Cecil Beaton fue capaz de legar no solo una obra, sino una forma de entender la vida de la que todavía podemos seguir aprendiendo. Dandy de curiosidad infatigable, padre de la fotografía moderna de moda, retratista formidable, dibujante, diseñador, figurinista, director artístico, fue también autor de unas memorias sin desperdicio. Su libro “El Espejo de la Moda” es una guía fascinante de la sociedad y la cultura del siglo pasado. También es la prueba de que el talento de Beaton estaba en su mirada: captaba sin prejuicios cualquier rasgo que denotase en alguien maestría en “el arte de vivir”, fuese quien fuese, razón por la que le dedica tanto espacio a figuras famosas, como a otras apenas conocidas fuera de un círculo muy reducido.

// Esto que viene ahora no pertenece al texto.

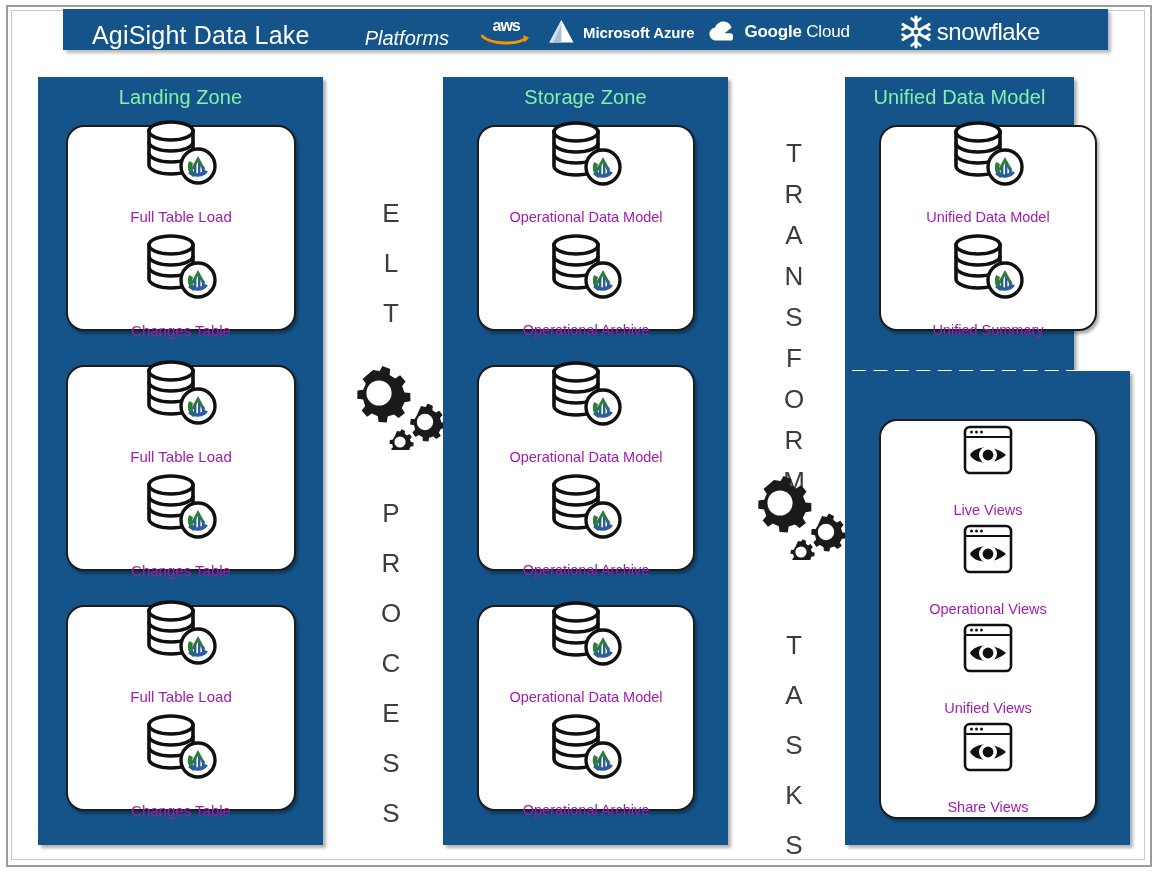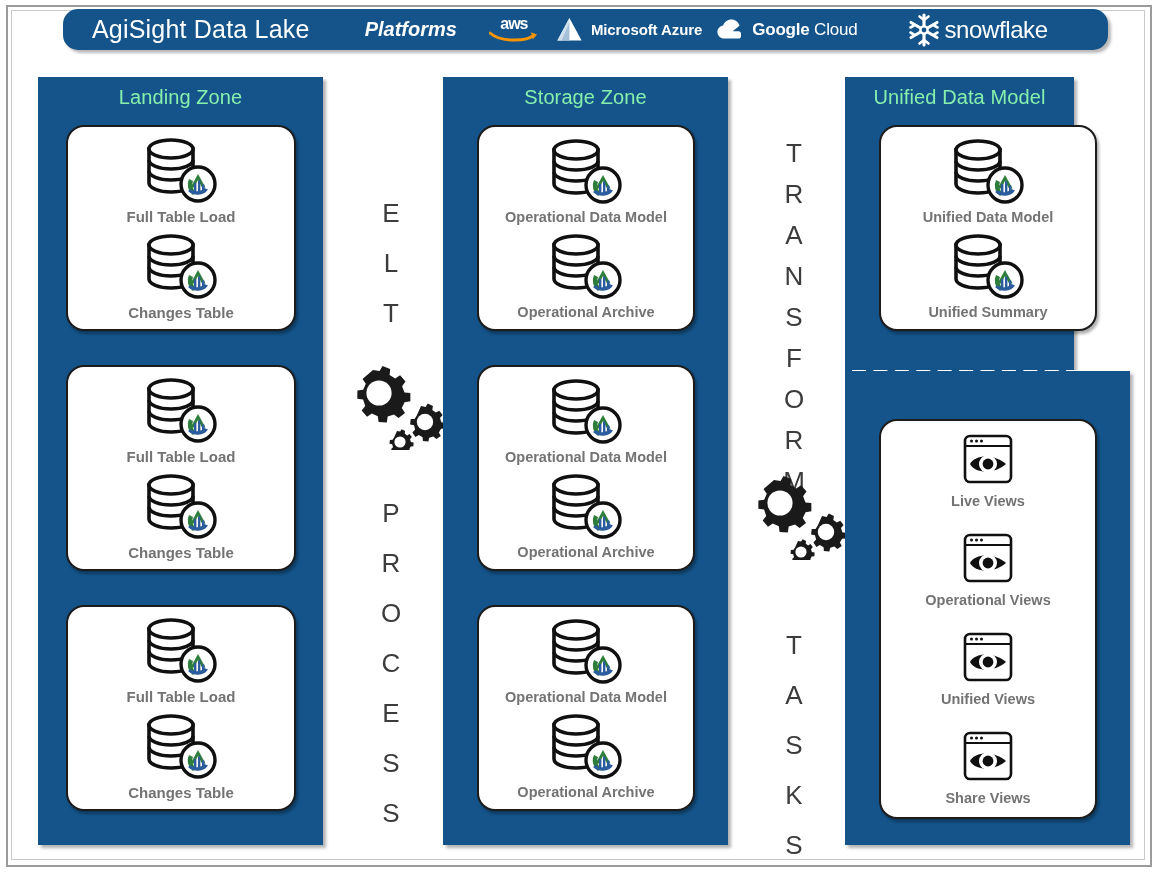--- a/index.html
+++ b/index.html
@@ -33,7 +33,7 @@
     position:absolute;left:63px;top:9px;width:1045px;height:41px;
     background:#14548a;
     box-shadow:3px 3px 3px rgba(0,0,0,.28);
-    display:flex;align-items:center;border-radius:15px;
+    display:flex;align-items:flex-end;
   }
   .brand{
     color:#ffffff;font-size:25px;letter-spacing:.2px;

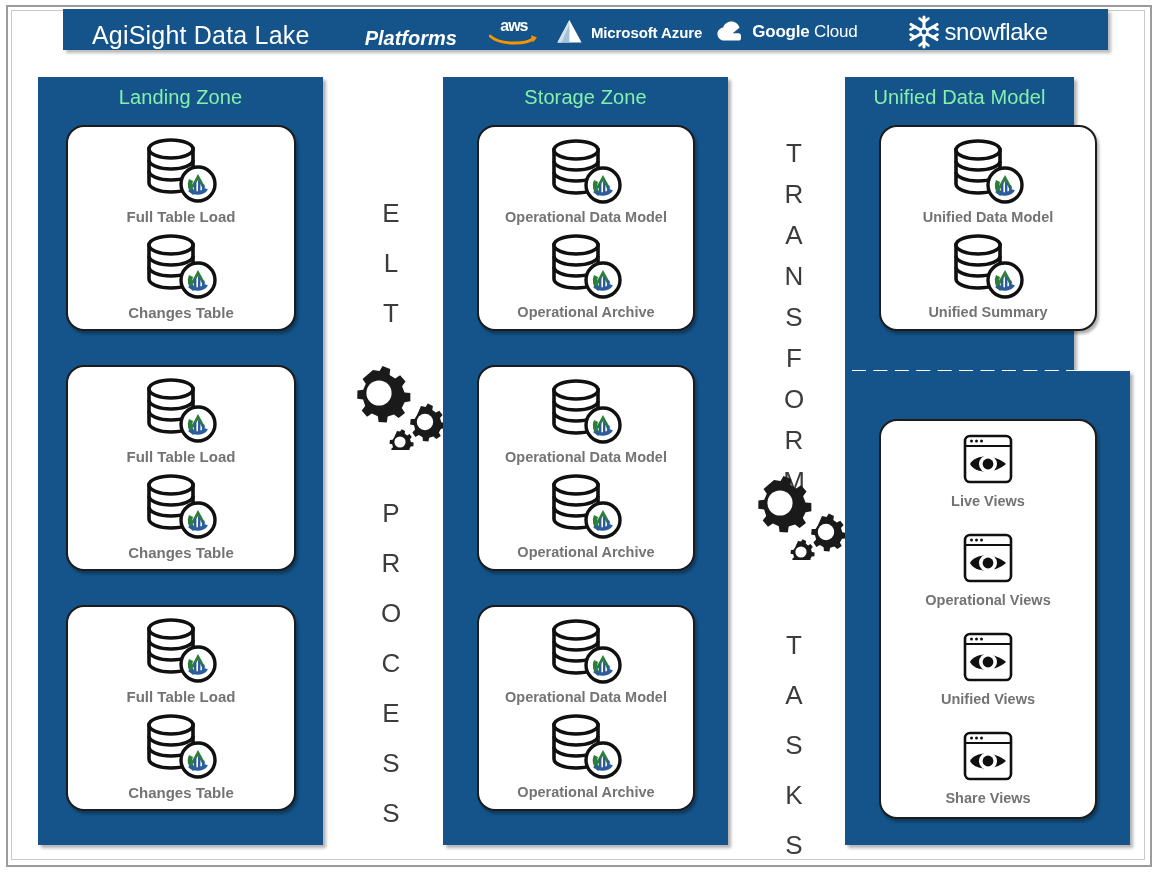--- a/index.html
+++ b/index.html
@@ -41,7 +41,7 @@
     font-weight:400;
   }
   .platforms{
-    color:#ffffff;font-size:20px;font-style:italic;font-weight:bold;
+    color:#ffffff;font-size:20px;font-style:italic;font-weight:normal;
     margin-left:55px;white-space:nowrap;
   }
   .logos{display:flex;align-items:center;margin-left:28px;gap:0px;}

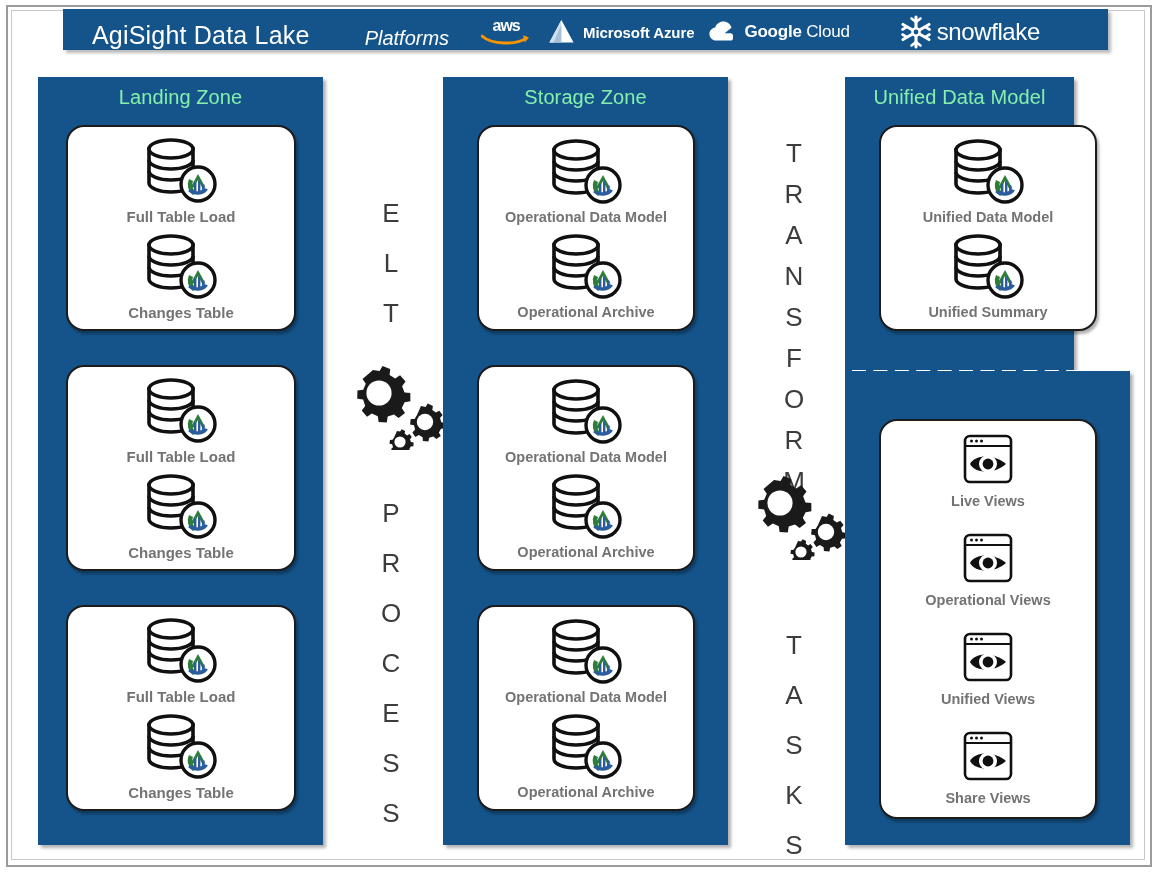--- a/index.html
+++ b/index.html
@@ -78,9 +78,8 @@
   }
   .node{display:flex;flex-direction:column;align-items:center;}
   .node-label{
-    font-size:15px;color:#737373;margin-top:1px;white-space:nowrap;
+    font-size:15px;color:#a21caf;margin-top:19px;white-space:nowrap;
     font-family:"Liberation Sans", sans-serif;
-    font-weight:bold;
   }
   .node-label.sm{font-size:14.5px;}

En ese rastreo absolutamente cosmopolita, nos sorprende, por cierto, con un puñado de nombres españoles: Dalí y Picasso, por supuesto, y el maestro Balenciaga, pero también Miguel de Covarrubias; Rita de Acosta, Lyding por un segundo matrimonio “con un hombre carente de imaginación que pertenecía a los mejores clubs”, anfitriona generosa y mujer de gusto exquisito; Eugenia Errazuriz “Beau Brummell de la decoración interior del siglo XX”, la duquesa de Lerma, que se lo podía permitir todo, y quizá por ello huía siempre de lo supérfluo…
Beaton nació en Londres, el 14 de enero de 1904, hijo de una familia acomodada más que rica. Descubrió la belleza y la moda de la mano de su madre, quien suplía con imaginación y buen gusto los límites de su presupuesto. Sobre todo influyó en él su extravagante tía Jessie, “demasiado bajita pra ser considerada una belleza”, divertida, audaz y entusiasta “mártir de la moda”. Ya arruinada, le enseñó que, finalmente, el “estilo” y la elegancia eran sobre todo un talante frente a la vida. En sus juegos infantiles, sus hermanas Nacy y Baba se dejaban disfrazar y fotografiar por él de las maneras más exóticas, buenos ensayos para lo que luego serían sus cotizadísimos trabajos para “Vanity Fair”, “Harper’s Bazaar”, “Vogue”, “Life”, “The Scketch”.
La moda sería su mundo, pero también el retrato de sociedad: una galería inagotable donde se mezclaban realeza, aristocracia, política, cultura, cine… Durante la guerra puso sus cámaras al servicio del gobierno británico. Esa mirada que descifraba el sentir de la sociedad, sus códigos y sus rituales, escudriñó hasta el último detalle los tanques destripados de El Alamein, los movimientos de tropas, y sobre todo, los bombardeos de Londres. La foto de una víctima, Eileen Dunne, de tres años, aferrada a su muñeca, hizo que la opinión pública americana aceptase la entrada en la contienda europea. Con la paz, Beaton volvió a su moda, a sus retratos, y a sus trabajos para el ballet y el teatro. En dos obras que luego se llevarían al cine, “My Fair Lady” y “Gigi”, dio rienda suelta a sus particulares nostalgias eduardianas, y terminaron recibiendo tres Oscar.
Cecil Beaton fue testigo y parte de un mundo en cambio acelerado. No le era fácil aceptarlo, pero espíritu abierto, se resignaba a ciertas pérdidas a cambio de la “autenticidad” que le obsesionaba. “Sería insensato el pretender -escribió- que nuestro espejo social nos devolviera siempre la misma imagen. Lo importante, en último término, es comprobar si esa imagen corresponde realmente a lo que sentimos que es”.